_Exercise aim_.
The answer must consist of every line from the entries that holds the word "Credentials".

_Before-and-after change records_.
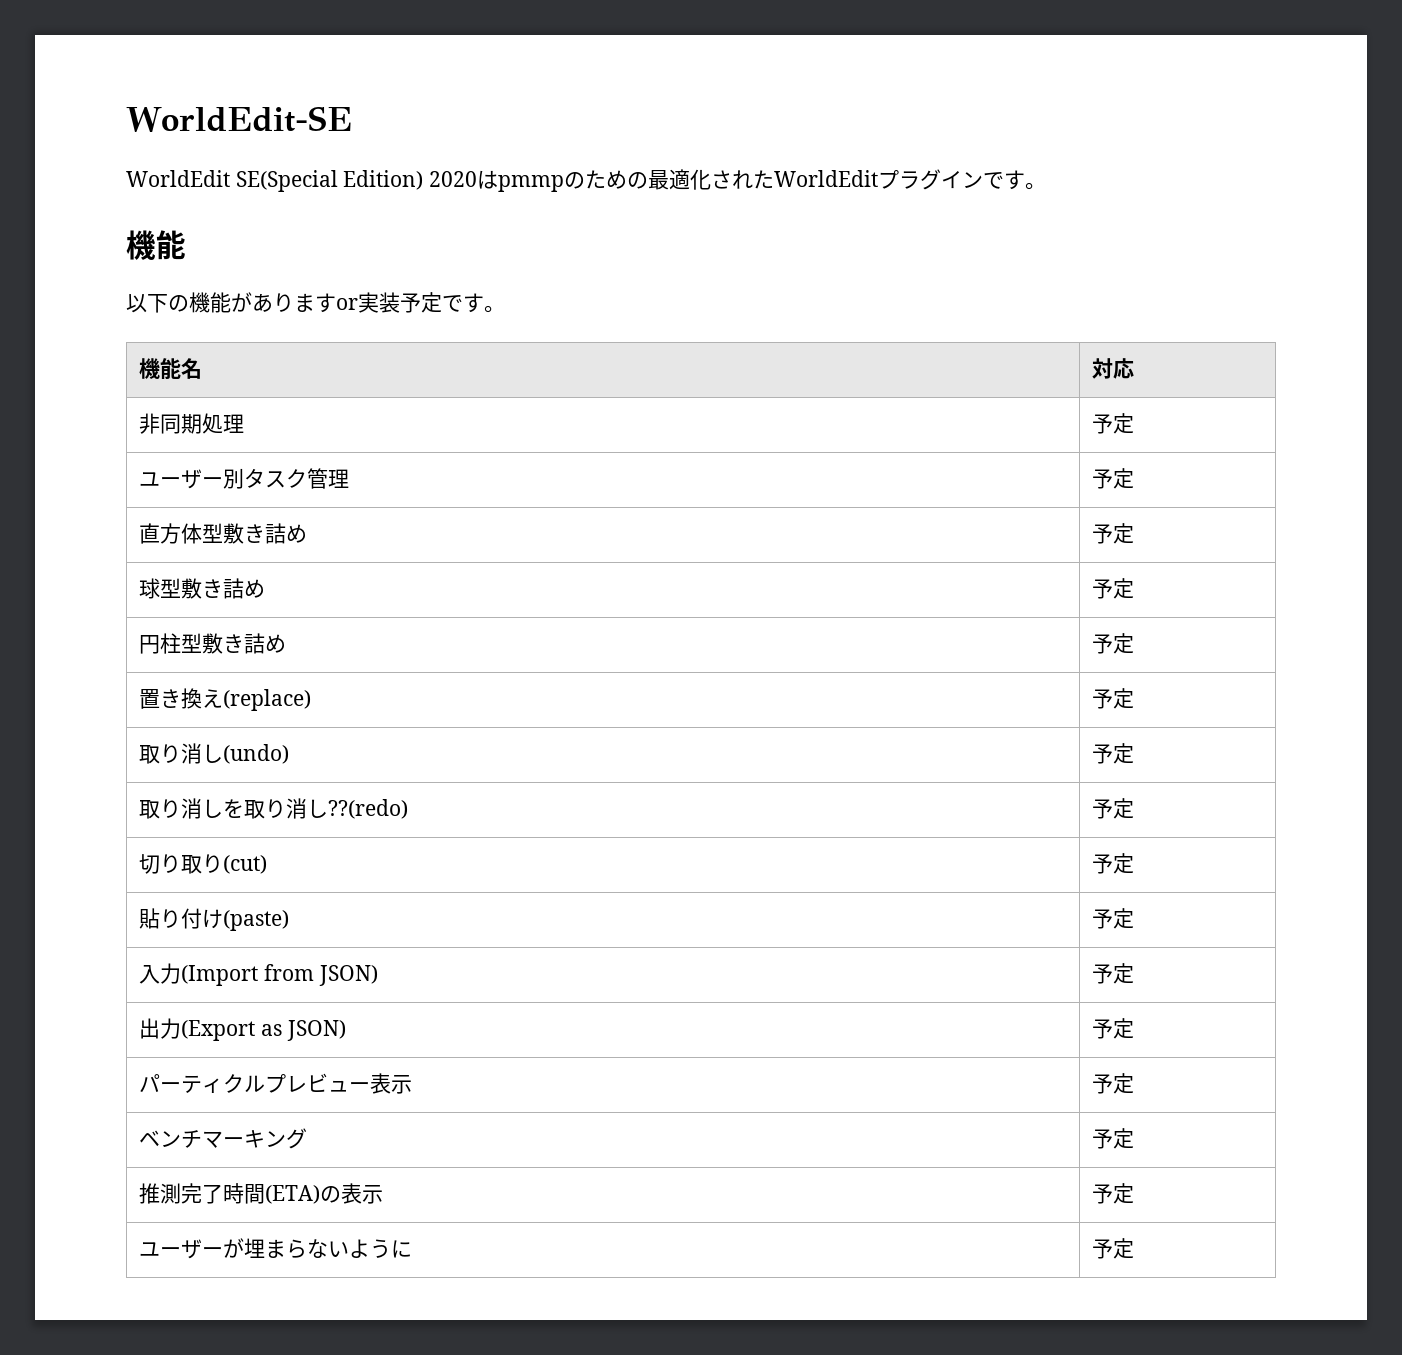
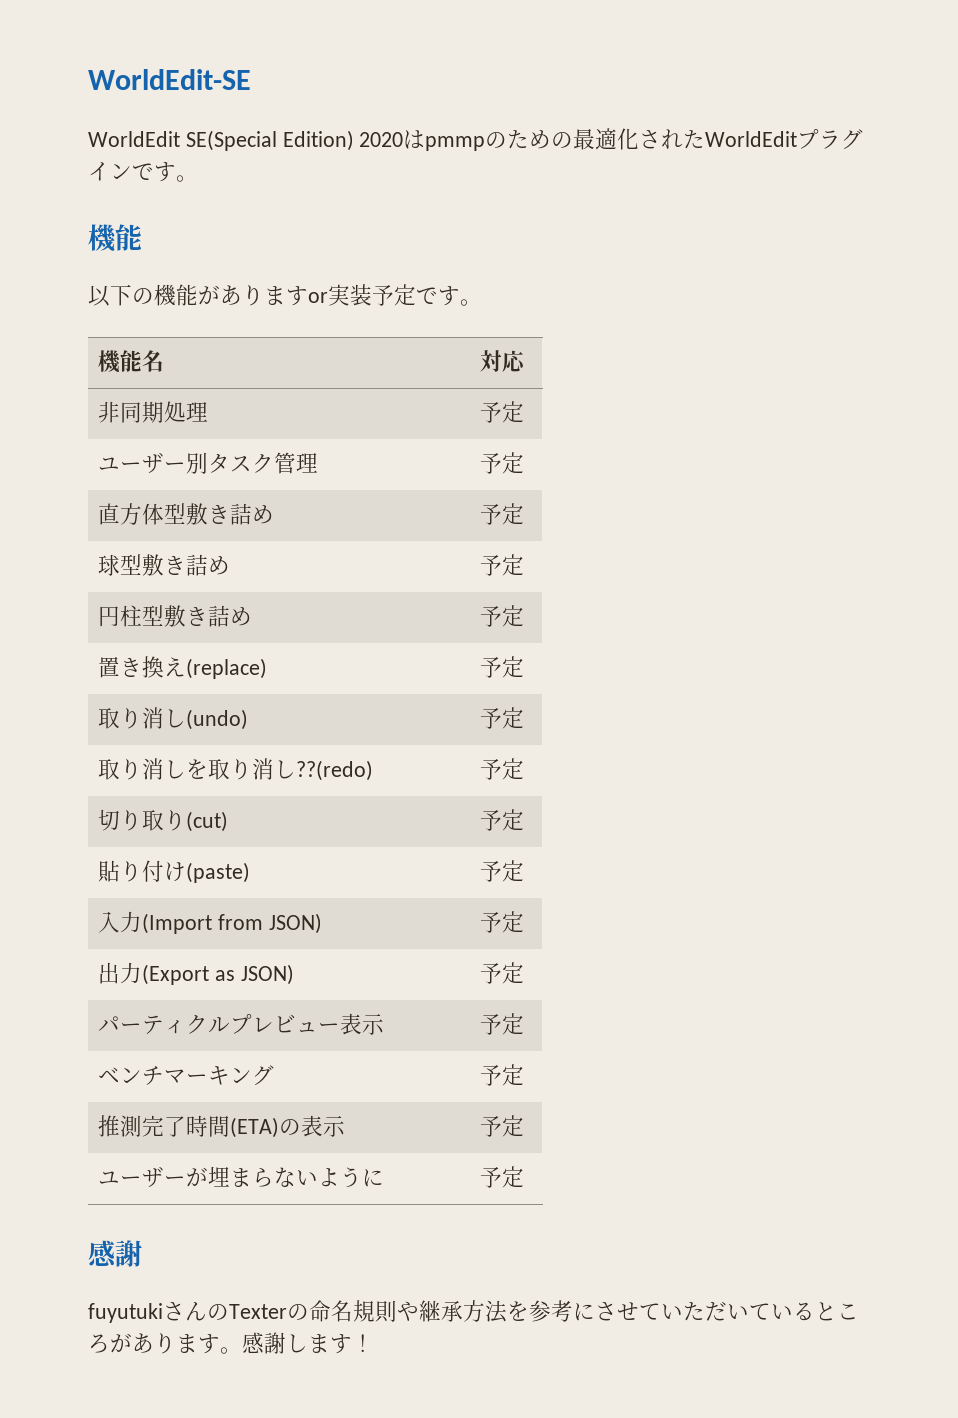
(1135, 1248) none -> [88,1240,142,1267] [88,1300,859,1323] [88,1332,374,1354] // 感謝 // fuyutukiさんのTexterの命名規則や継承方法を参考にさせていただいているところがあります。感謝します！

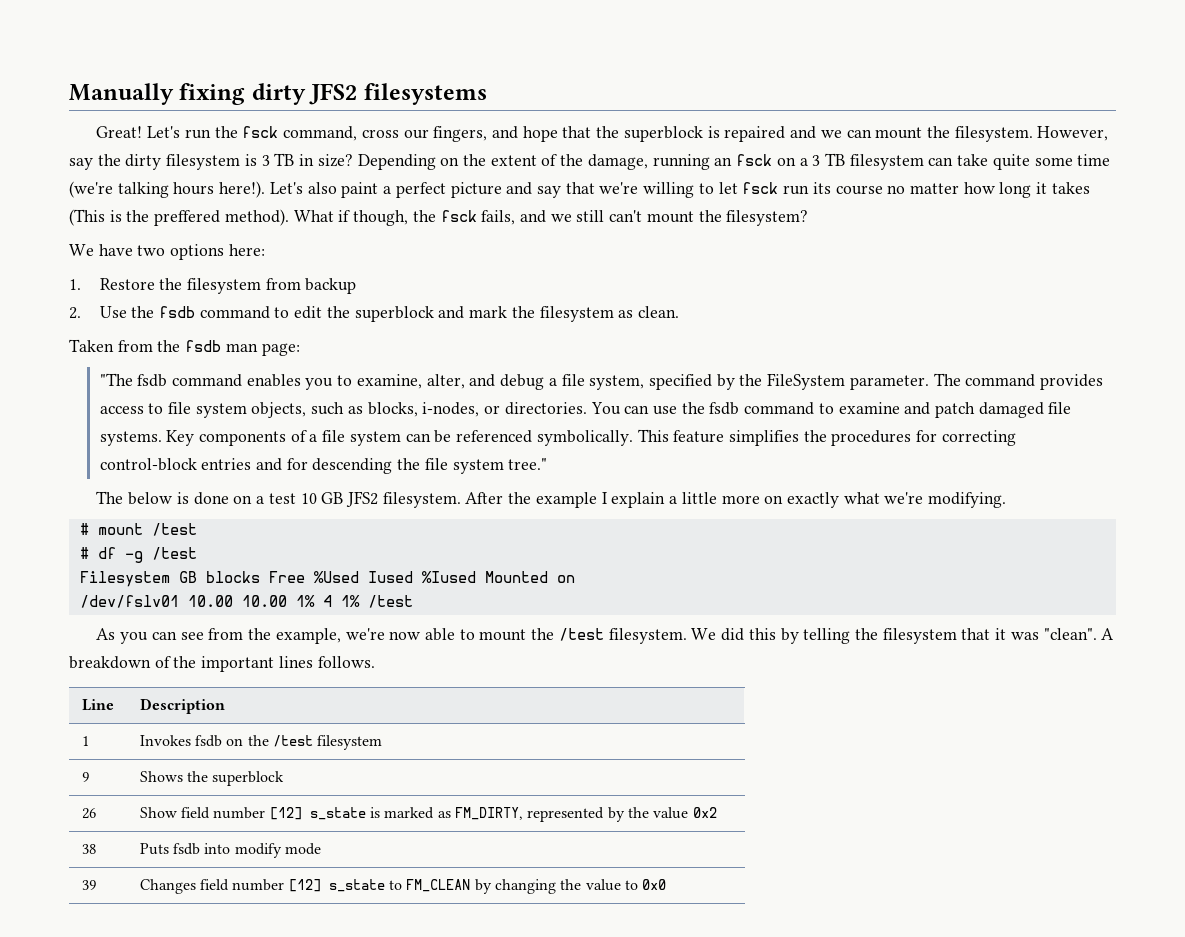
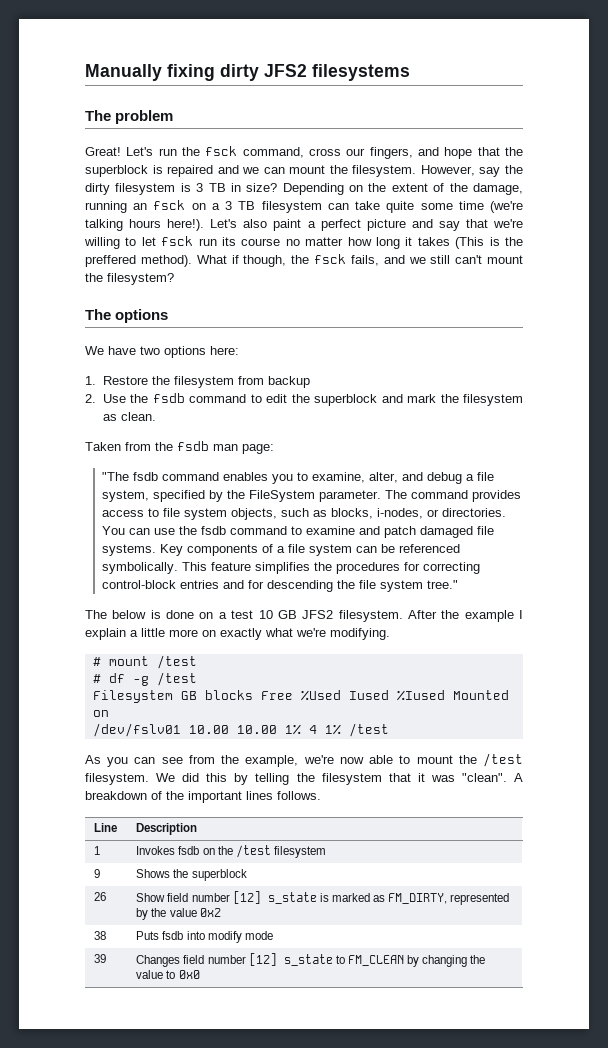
(487, 94) none -> [85,110,174,124] // The problem
(809, 218) none -> [85,309,169,323] // The options

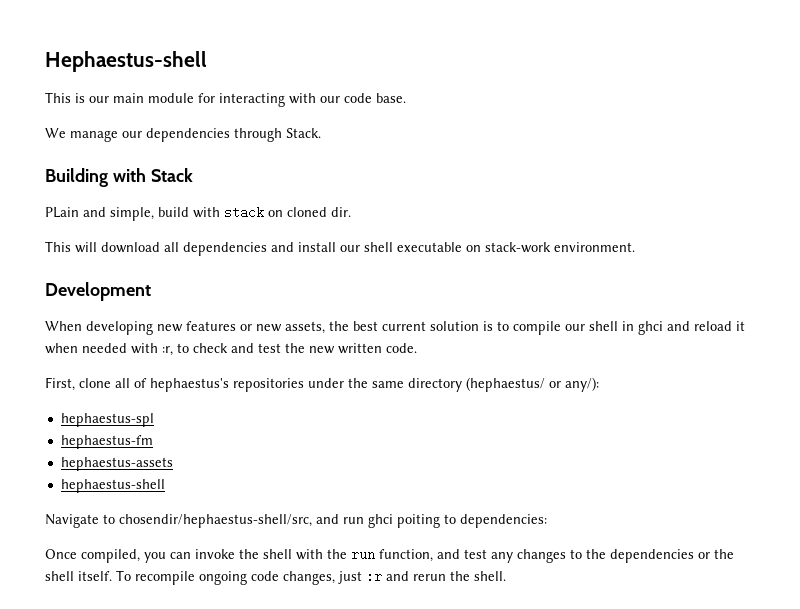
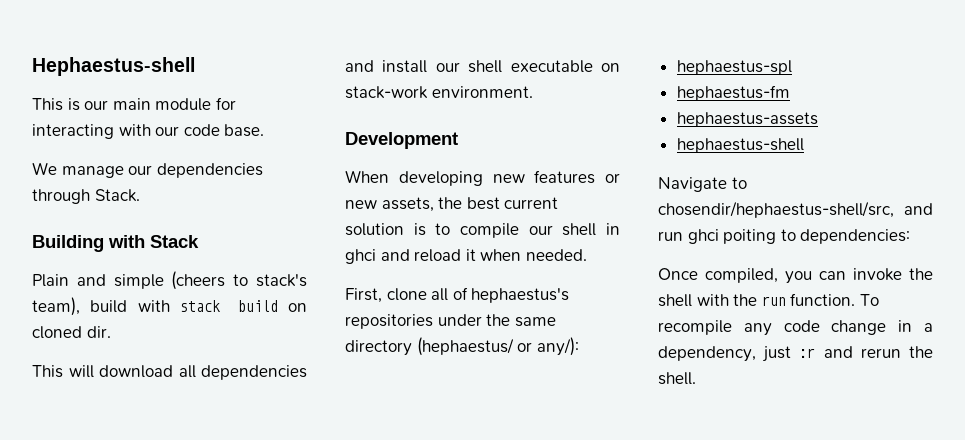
[45,207,154,221] PLain and simple, -> [32,271,308,290] [32,297,80,316] Plain and simple (cheers to stack's team),
(264, 212) none -> [237,300,278,312] build
[82,343,417,356] needed with :r, to check and test the new written code. -> [525,249,587,261] needed.
[379,549,734,563] [45,570,335,585] function, and test any changes to the dependencies or the shell itself. To recompile ongoing code changes, -> [790,293,879,306] [658,320,933,336] [658,346,756,362] function. To recompile any code change in a dependency,

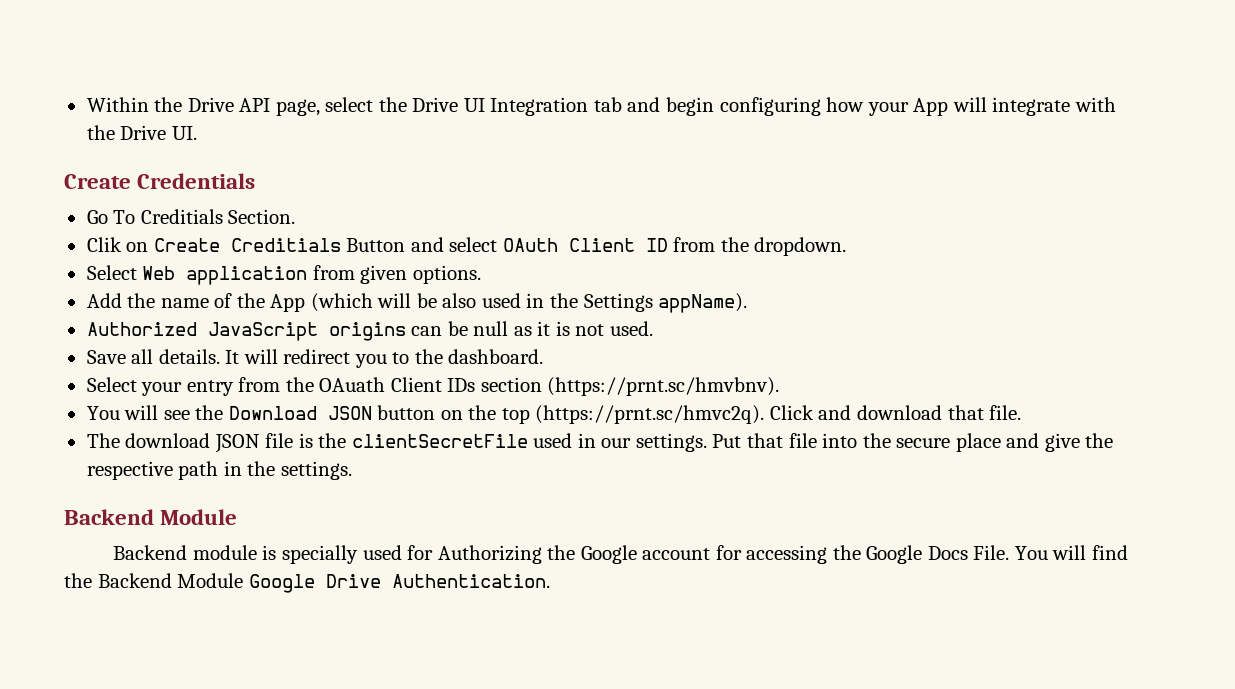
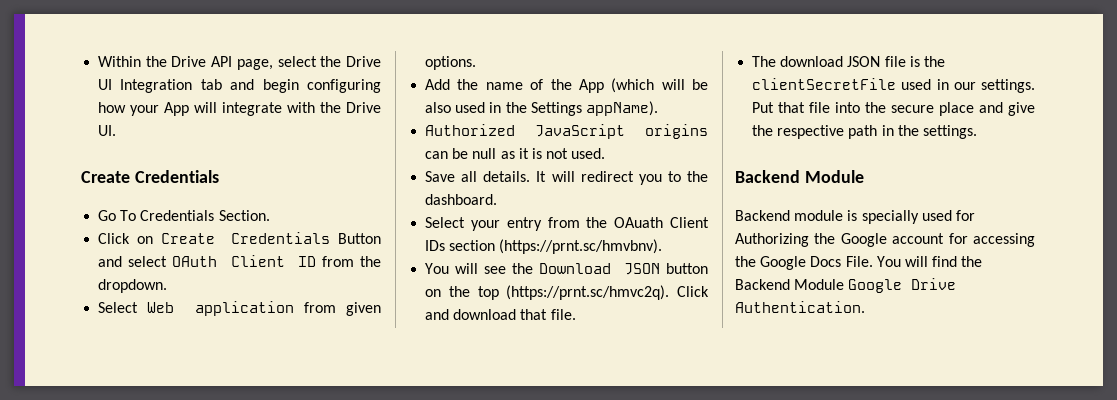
[140,209,223,224] Creditials -> [140,210,215,221] Credentials
[86,237,122,252] Clik -> [98,233,131,244] Click
[230,238,341,252] Creditials -> [231,232,331,244] Credentials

_Finished task_.
[140,209,223,224] Creditials -> [140,210,215,221] Credentials
[230,238,341,252] Creditials -> [231,232,331,244] Credentials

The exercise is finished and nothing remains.